_Problem:_ Where the line containing "[109,162,240,183] Requirement ->" appears in the records below, begin there and repeat each line exactly through the final one, dropping all pictures.

_Data supplied:_
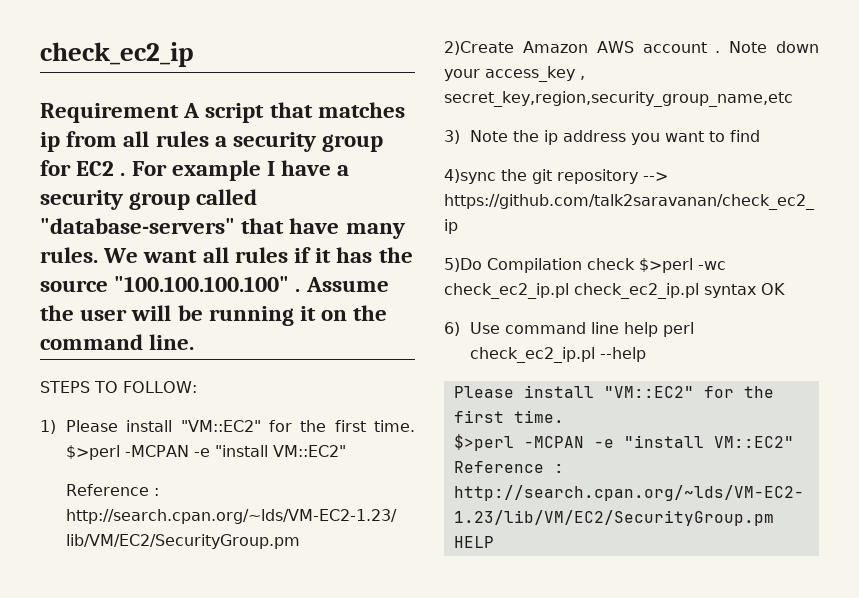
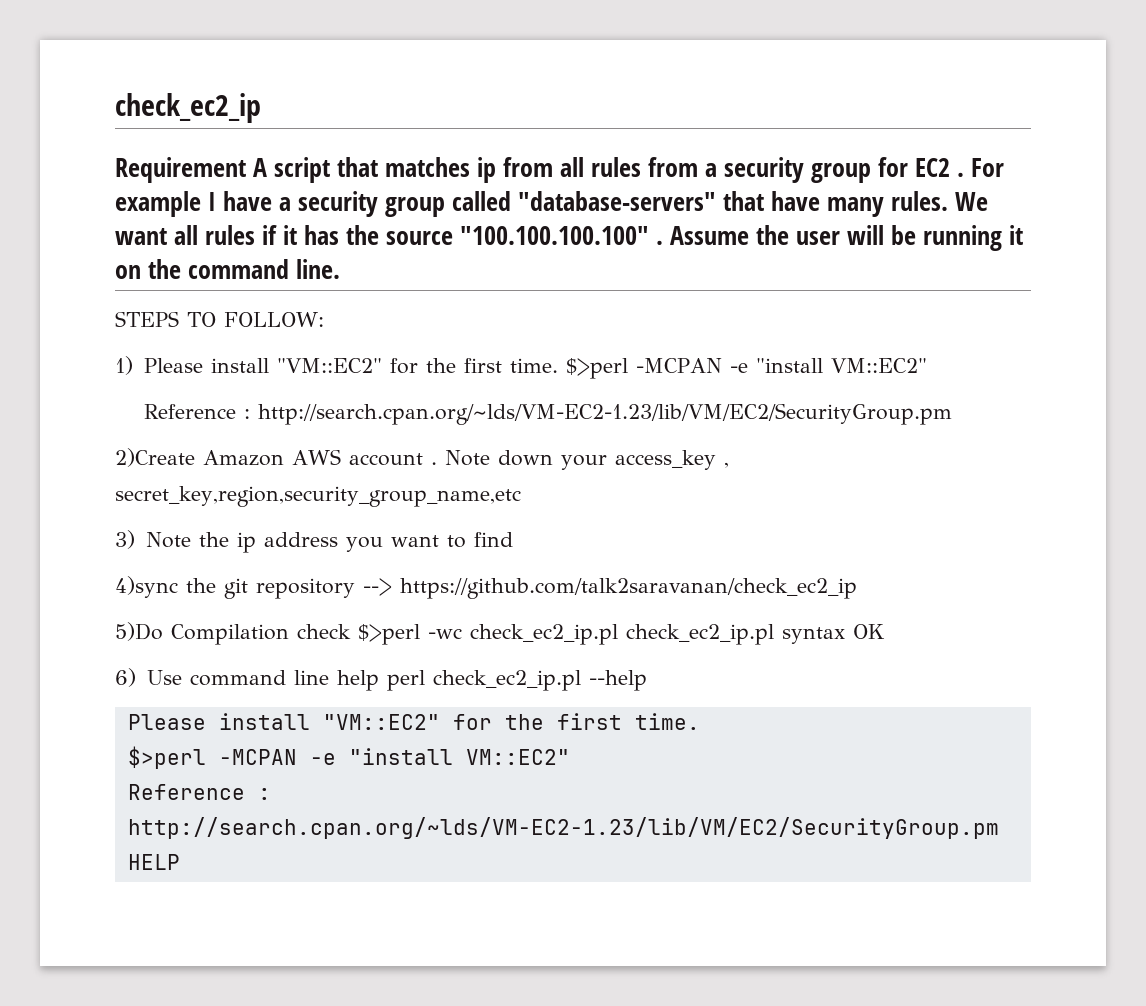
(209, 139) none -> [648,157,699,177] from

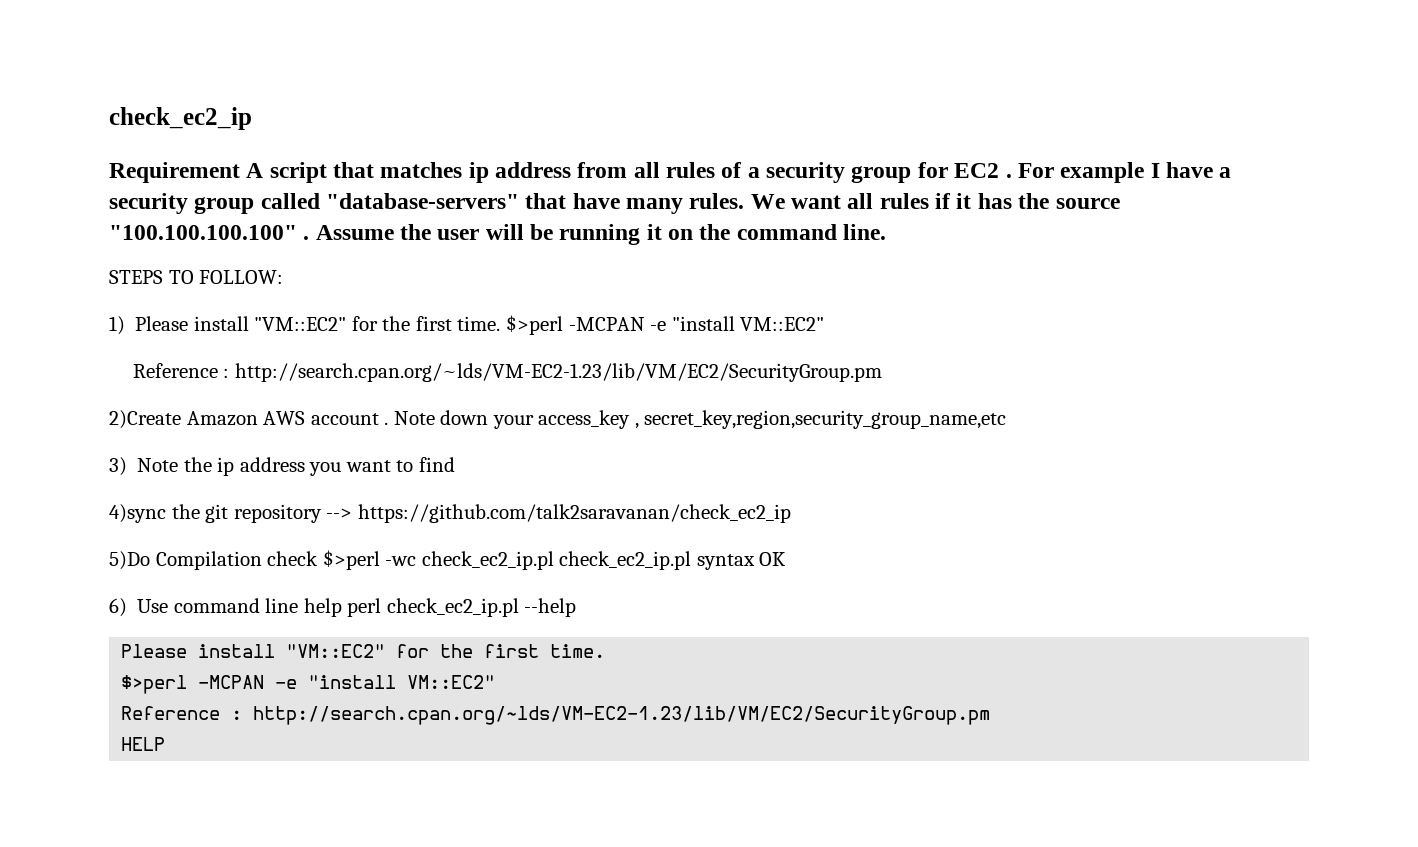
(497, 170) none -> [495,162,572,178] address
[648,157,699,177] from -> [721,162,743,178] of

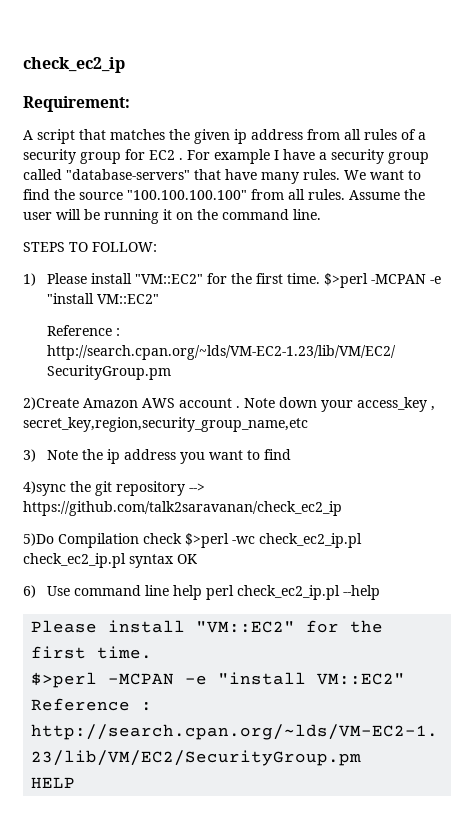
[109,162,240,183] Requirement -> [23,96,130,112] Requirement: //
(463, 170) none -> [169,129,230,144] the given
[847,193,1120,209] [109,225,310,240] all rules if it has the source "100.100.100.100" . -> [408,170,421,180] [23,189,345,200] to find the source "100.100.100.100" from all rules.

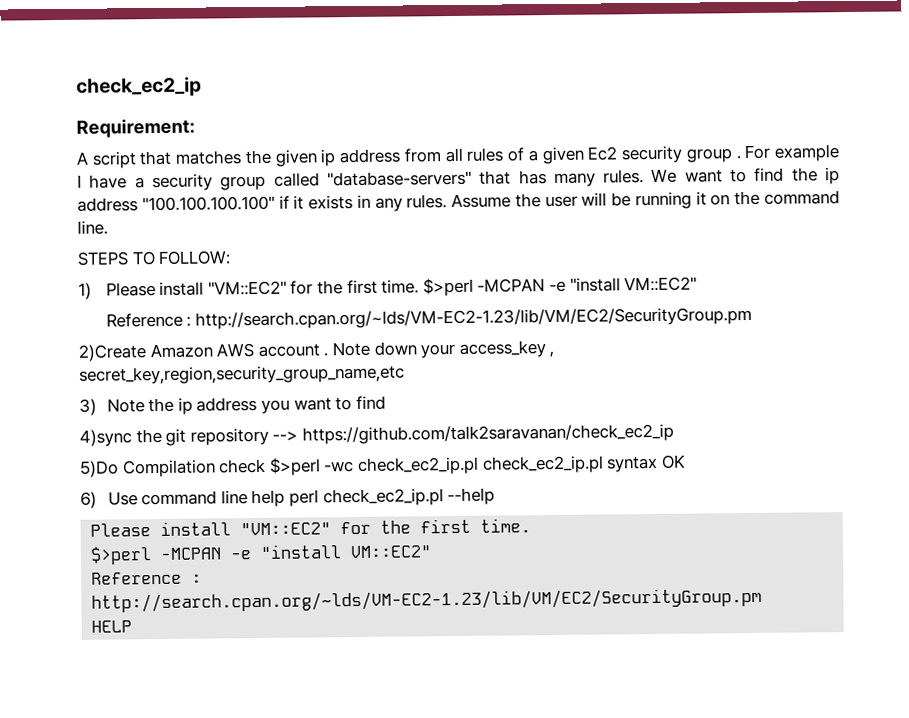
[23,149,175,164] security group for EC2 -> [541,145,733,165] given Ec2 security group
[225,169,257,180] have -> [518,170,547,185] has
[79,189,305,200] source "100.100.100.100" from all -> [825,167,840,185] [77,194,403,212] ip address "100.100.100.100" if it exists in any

_Exercise output:_
[109,162,240,183] Requirement -> [23,96,130,112] Requirement: //
(463, 170) none -> [169,129,230,144] the given
[847,193,1120,209] [109,225,310,240] all rules if it has the source "100.100.100.100" . -> [408,170,421,180] [23,189,345,200] to find the source "100.100.100.100" from all rules.

[23,149,175,164] security group for EC2 -> [541,145,733,165] given Ec2 security group
[225,169,257,180] have -> [518,170,547,185] has
[79,189,305,200] source "100.100.100.100" from all -> [825,167,840,185] [77,194,403,212] ip address "100.100.100.100" if it exists in any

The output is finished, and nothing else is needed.